The half-marathon is one month from today! My training is going really well (thus far I’ve avoided major injury and I’m right on schedule) but now I’m starting to think more about race day logistics. I of course want to be super prepared. Here are a few of the things that I’ve been thinking about (usually during a run actually) over the past week.

What am I going to wear during the race? My plan is to bring a wide selection of running clothing with me to Vancouver and make a final decision the night before the race. I want to be prepared for any weather.

What should I eat the morning of the race? I think I’ll bring instant oatmeal with me to the hotel and hope there’s a coffee maker to get hot water out of. I might eat a banana too but the fact of the matter is I’ll probably be too nervous to eat much and I really don’t want to cramp up because of a full stomach.

What will I do to warm up? Very little. I’m not going to waste a mile or two of running on warm up. I’ll need that mile during the race! I’ll try to keep my muscles warm but there will be no big warm up like before a 5km.

What pace am I going to run at? I’ve said many times that I don’t have a time goal for the race. I just want to finish. That being said I still need to decide what pace to aim for. There are a number of calculators on the web where you enter a previous shorter distance race time and it tells you what a reasonable half-marathon time would be. I’ve done this and all the half-marathon paces seem too quick! My current plan is to aim for 11:30 – 12 min/mile over the first half of the race and then go from there. It’s better to start slow and finish fast. Or maybe just start slow and finish slow!

What am I going to eat/drink during the race? I’ve got my favourite brand of gels selected so there’s my source of calories. My plan is to take in a gel at miles 5 and 10. I’ll probably just stick with water in terms of hydration but there will be sports drink available on course. I’m going to have to test out the brand of sports drink first though because I have a sensitive stomach while running.
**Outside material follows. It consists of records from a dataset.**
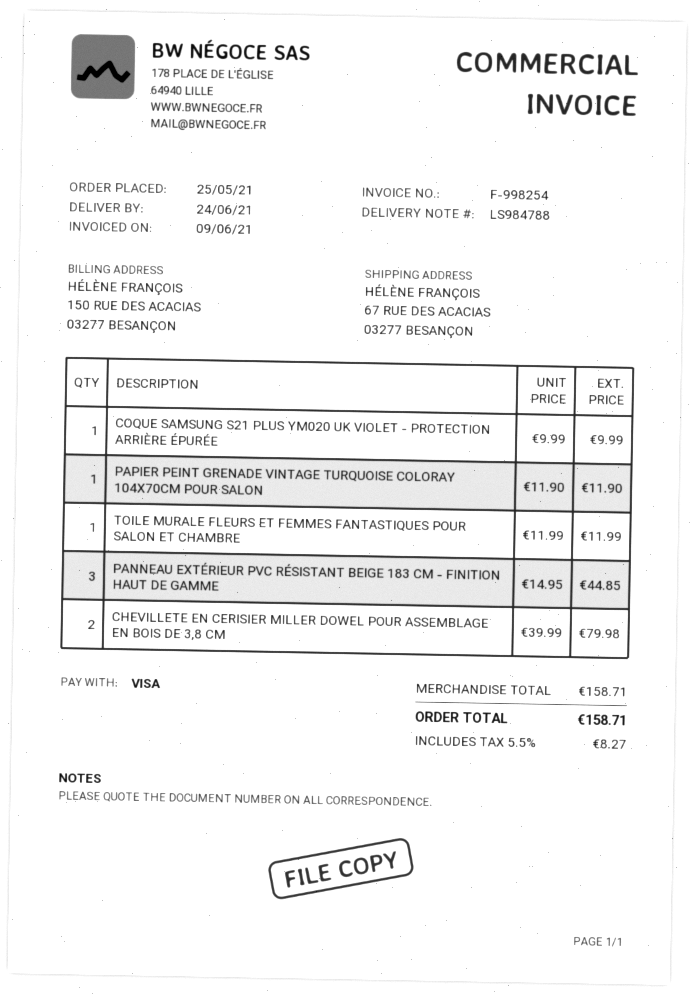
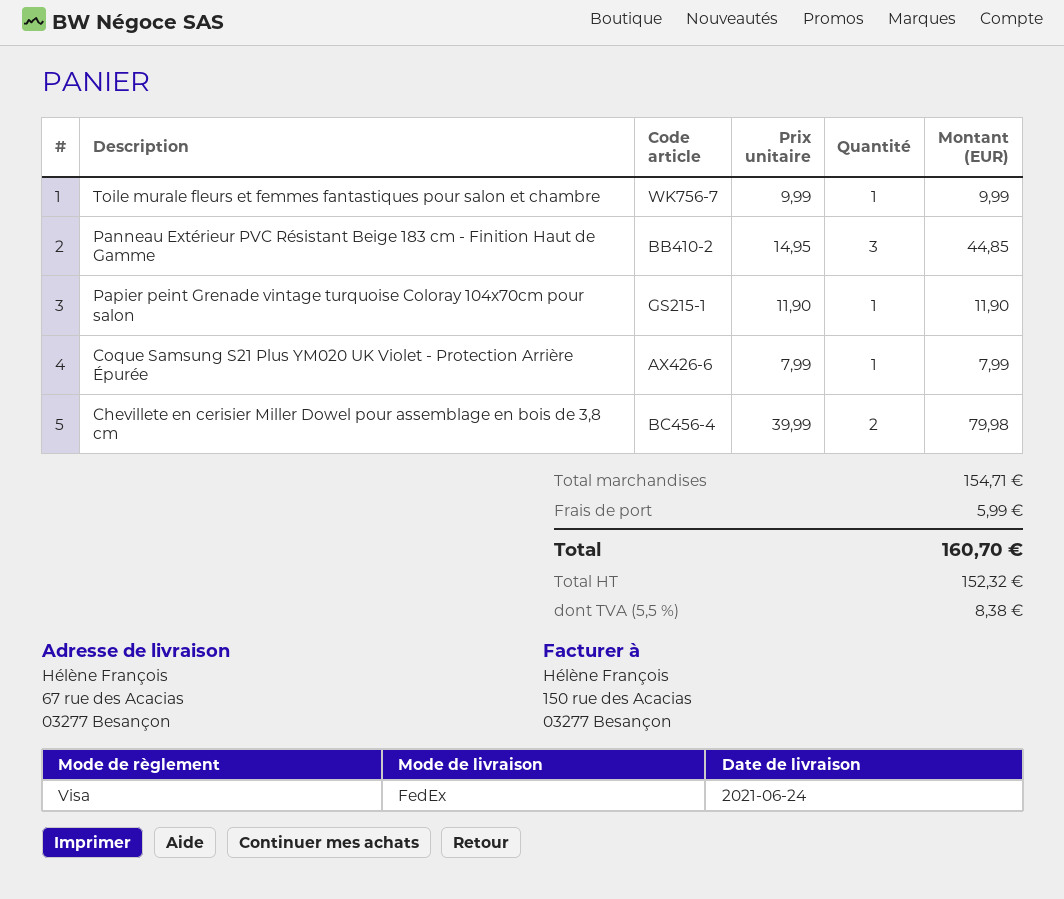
COQUE SAMSUNG S21 PLUS YM020 UK VIOLET - PROTECTION ARRIÈRE ÉPURÉE: 1 x 9.99 = 9.99 -> 1 x 7.99 = 7.99
TOILE MURALE FLEURS ET FEMMES FANTASTIQUES POUR SALON ET CHAMBRE: 1 x 11.99 = 11.99 -> 1 x 9.99 = 9.99
subtotal: 158.71 -> 154.71
shipping: none -> 5.99
tax: 5.5% = 8.27 -> 5.5% = 8.38
total: 158.71 -> 160.70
How am I going to meet up with people after the race? OK this one has me stressed out. My sister is going to come cheer me on and my friend Leah is running the marathon. There’s talk that a few other people from Seattle might also come up so I imagine finding everyone after the marathon ends might be a little difficult.

What am I going to do when this is all over? Short term I’m going to take some time off from running. Maybe a week or two depending on how I’m feeling. Then I’m going to prepare to run a 10km with my sister in mid-June. That will be more about maintaining fitness than gaining it though so I don’t think it will be a big deal. After that who knows.